An example of how a document that describes **human evolution** could be categorized in different topics. Image by Author.

Secondly, a topic in topic modeling is not an unordered list of words: in a topic like “animal, cat, dog, puppy, ” each word of the vocabulary contributes with a specific weight. In other words, also a topic can be expressed by a multinomial distribution, where the words of the vocabulary with the highest probability are the ones that contribute the most to the given topic. This distribution is called word-topic distribution.

The most well-known topic model is LDA (Blei et al., 2003) that also assumes that words in a document are independent of each other, i.e. are expressed as Bag Of Words (BoW). Several topic models have been proposed across the years, addressing a wide variety of problems and tasks. State-of-the-art topic models include neural topic models based on variational autoencoders (VAE) (Kingma & Welling, 2014).

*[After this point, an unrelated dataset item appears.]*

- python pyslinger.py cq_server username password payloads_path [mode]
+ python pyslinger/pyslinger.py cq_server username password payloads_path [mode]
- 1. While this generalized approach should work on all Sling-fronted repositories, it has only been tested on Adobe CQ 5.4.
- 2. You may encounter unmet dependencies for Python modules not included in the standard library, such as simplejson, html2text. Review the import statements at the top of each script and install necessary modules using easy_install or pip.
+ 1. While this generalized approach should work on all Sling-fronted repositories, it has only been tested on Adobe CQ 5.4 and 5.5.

Two Problems with Standard Topic Modeling

However, this kind of models usually have to deal with two limitations:

Once trained, most topic models cannot deal with unseen words, this is because they are based on Bag of Words (BoW) representations, which cannot account for missing terms.
It is difficult to apply topic models to multilingual corpora without combining the vocabulary of multiple languages (Minmo et al, 2009; Jagarlamudi et al, 2010), making the task computationally expensive and without any support for zero-shot learning.

How do we solve this?

Contextualized Topic Model: inviting BERT and friends to the table

Our new neural topic model, ZeroShotTM, takes care of both problems we just illustrated. ZeroShotTM is a neural variational topic model that is based on recent advances in language pre-training (for example, contextualized word embedding models such as BERT).

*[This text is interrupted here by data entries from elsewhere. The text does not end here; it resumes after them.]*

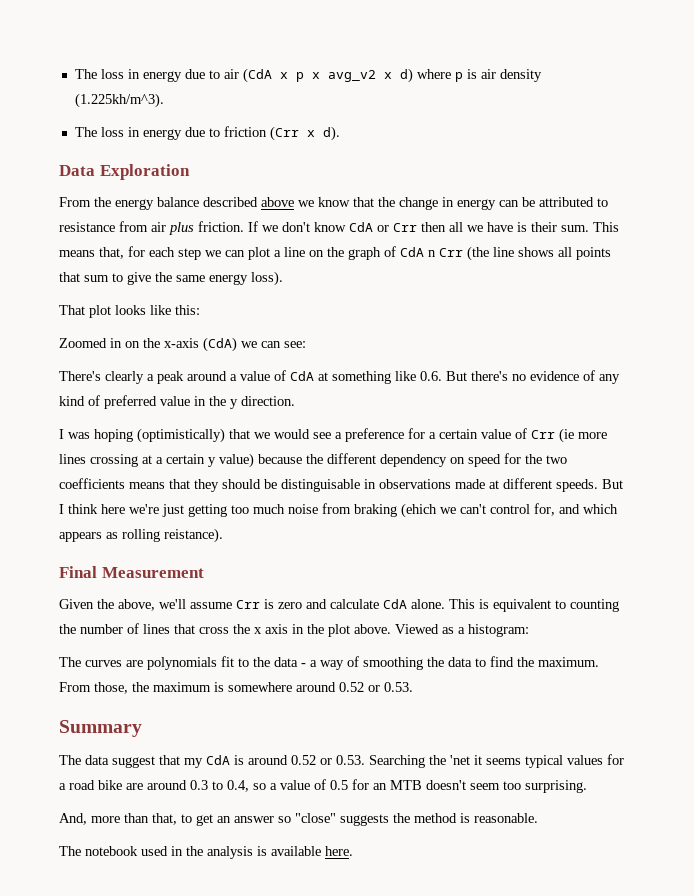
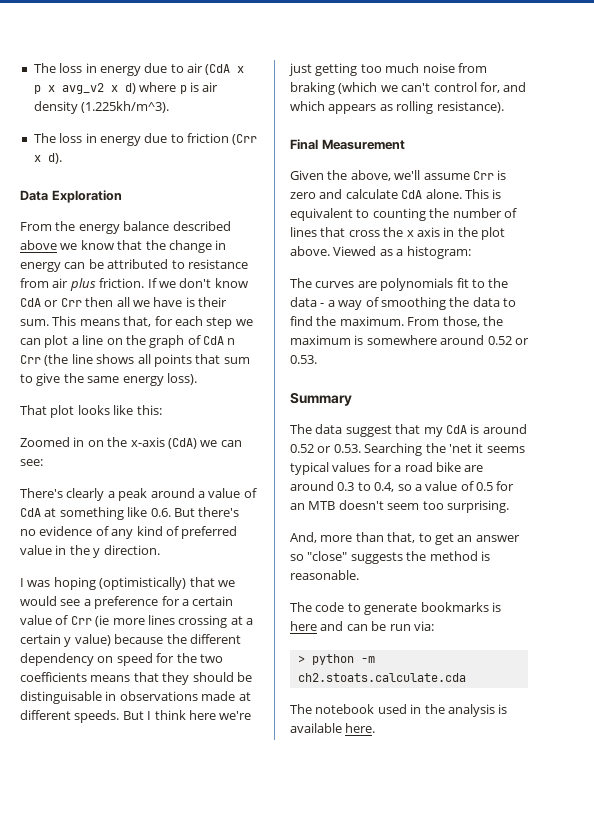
- But I think here we're just getting too much noise from braking (ehich we can't control for, and which appears as rolling reistance).
+ But I think here we're just getting too much noise from braking (which we can't control for, and which appears as rolling resistance).
+ The code to generate bookmarks is here and can be run via:
+ > python -m ch2.stoats.calculate.cda

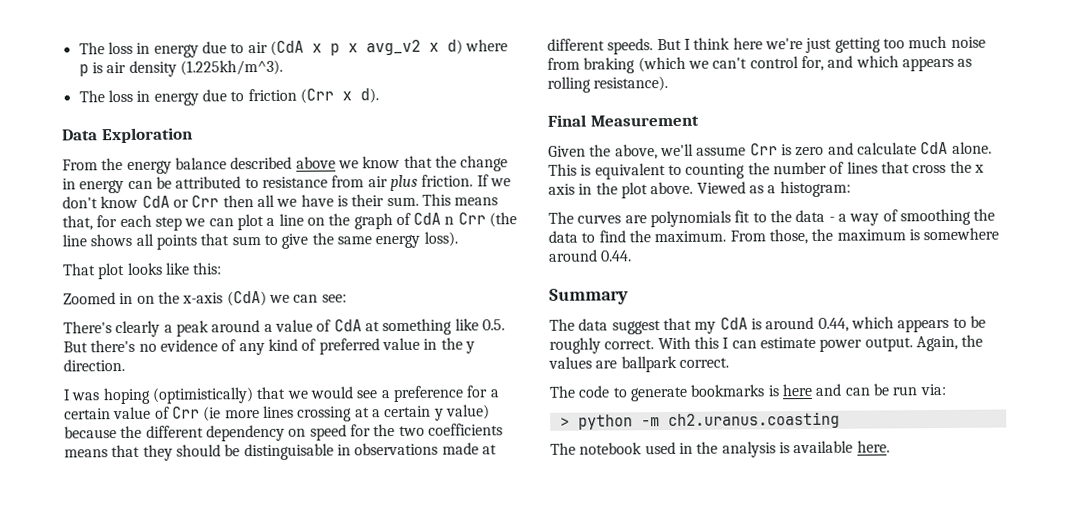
- There's clearly a peak around a value of CdA at something like 0.6. But there's no evidence of any kind of preferred value in the y direction.
+ There's clearly a peak around a value of CdA at something like 0.5. But there's no evidence of any kind of preferred value in the y direction.
- From those, the maximum is somewhere around 0.52 or 0.53.
+ From those, the maximum is somewhere around 0.44.
- The data suggest that my CdA is around 0.52 or 0.53. Searching the 'net it seems typical values for a road bike are around 0.3 to 0.4, so a value of 0.5 for an MTB doesn't seem too surprising.
- And, more than that, to get an answer so "close" suggests the method is reasonable.
+ The data suggest that my CdA is around 0.44, which appears to be roughly correct. With this I can estimate power output. Again, the values are ballpark correct.
- > python -m ch2.stoats.calculate.cda
+ > python -m ch2.uranus.coasting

Yes, you got it right! We propose to combine deep learning based topic models with recent embeddings techniques such as BERT or XLM.

ZeroShotTM: our neural variational topic model with contextualized embeddings. Image by Author.

A pre-trained representation of the documents is passed to the neural architecture and then used to reconstruct the original BoW of the document. Once the model is trained, ZeroShotTM can generate the representations of the test documents, thus predicting their topic distributions even if the documents contain unseen words during training.

Moreover, if we use a multilingual pre-trained representation during training, we can get a significant advantage at test time. Using representations that share the same embedding space allows the model to learn topic representations that are shared by documents in different languages. A trained model can then predict the topics of documents in unseen languages during training.

We extend a neural topic model, ProdLDA (Srivastava & Sutton, 2017), that is based on a Variational Autoencoder. ProdLDA takes as input the BoW representation of a document and learns two parameters μ and σ² of a Gaussian distribution. A continuous latent representation is sampled from these parameters and then passed through a softplus, thus obtaining the document-topic distribution of the document. Then, this topic-document representation is used to reconstruct the original document BOW representation.

Instead of using the BoW representation of documents as model input, we pass the pre-trained document representation to the neural architecture and then use it to reconstruct the original BoW of the document. Once the model is trained, ZeroShotTM can generate the representations of the test documents, thus predicting their topic distributions even if the documents contain unseen words during training.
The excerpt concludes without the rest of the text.